Hi James,
Thanks for your reply. Please find the details as below:
I am using Spark v2.4 and ElasticSearch v6.8 and my index auto creation is "true"
#######Code Snippet that is working #####################
val dsIn = spark.readStream
.format(KAFKA_FORMAT)
.option(KAFKA_HOSTS_PROP, Configuration.getStringList(KAFKA_HOSTS_CONF).toArray.mkString(","))
.option(CONSUMER_SUBSCRIBE_PROP, Configuration.getString(CONSUMER_SUBSCRIBE_CONF))
.option(CONSUMER_GROUPID_PROP, Configuration.getString(CONSUMER_GROUPID_CONF))
.option(CONSUMER_ENABLE_AUTOCOMMIT_PROP, Configuration.getBoolean(CONSUMER_ENABLE_AUTOCOMMIT_CONF))
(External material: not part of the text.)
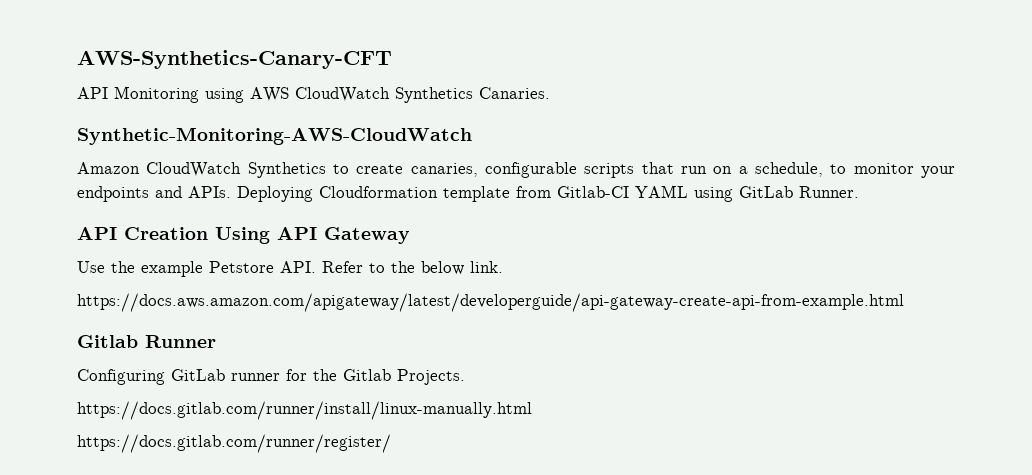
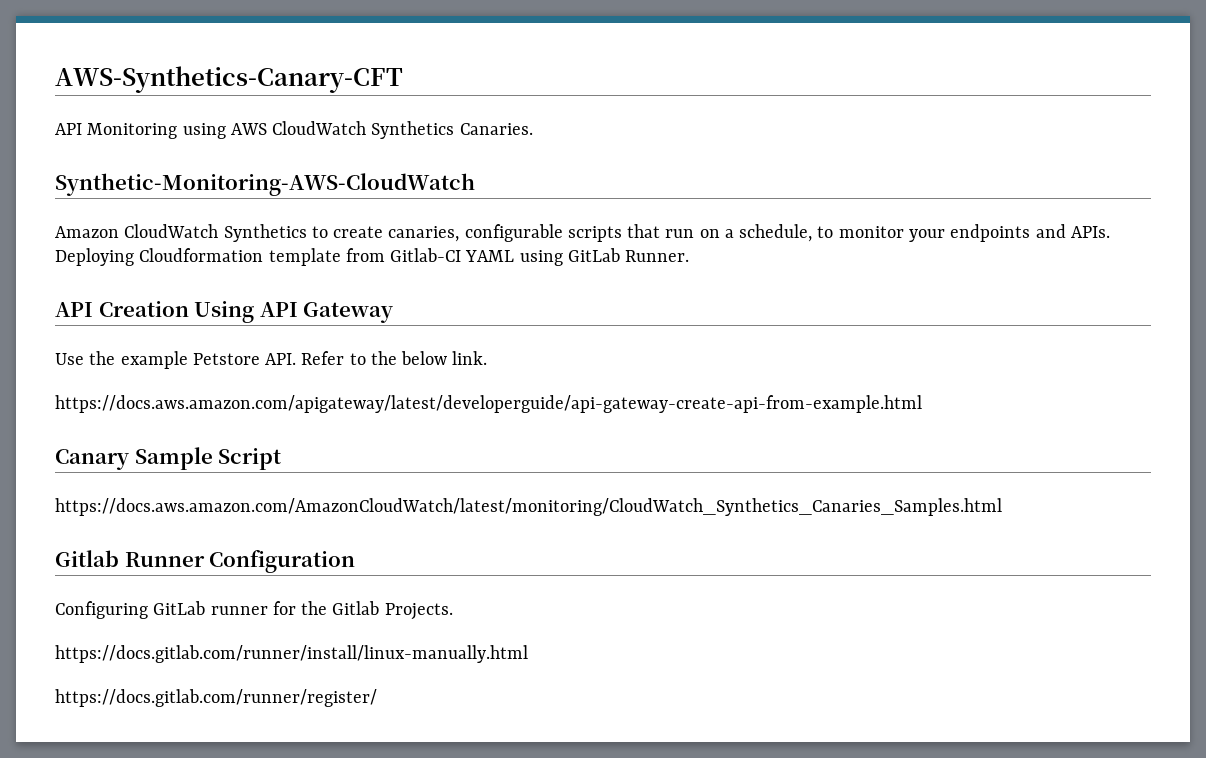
(904, 302) none -> [55,447,282,470] [55,498,1002,516] // Canary Sample Script // https://docs.aws.amazon.com/AmazonCloudWatch/latest/monitoring/CloudWatch_Synthetics_Canaries_Samples.html
(216, 341) none -> [209,550,356,573] Configuration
.option(CONSUMER_STARTING_OFFSET_PROP, Configuration.getString(CONSUMER_STARTING_OFFSET_CONF))
.option(CONSUMER_FAILONLOSS_PROP, false)
.load()
.selectExpr("CAST(value AS STRING)")
.as[(String)]
.select(from_json($"value", inputSchema).as("value"))
dsIn.writeStream
.outputMode("append")
.format("org.elasticsearch.spark.sql")
.option("es.nodes", "localhost")
.option("es.port", "9200")
.option("checkpointLocation", "/tmp")
// .option("es.mapping.id", "id")
//.option("es.resource","alta_alerts_test/testdata")
.start("alta_alerts_dummy_2/_doc")
// .awaitTermination()
######### Code Snippet that is not working ###############
val dsIn = spark.readStream
.format(KAFKA_FORMAT)
.option(KAFKA_HOSTS_PROP, Configuration.getStringList(KAFKA_HOSTS_CONF).toArray.mkString(","))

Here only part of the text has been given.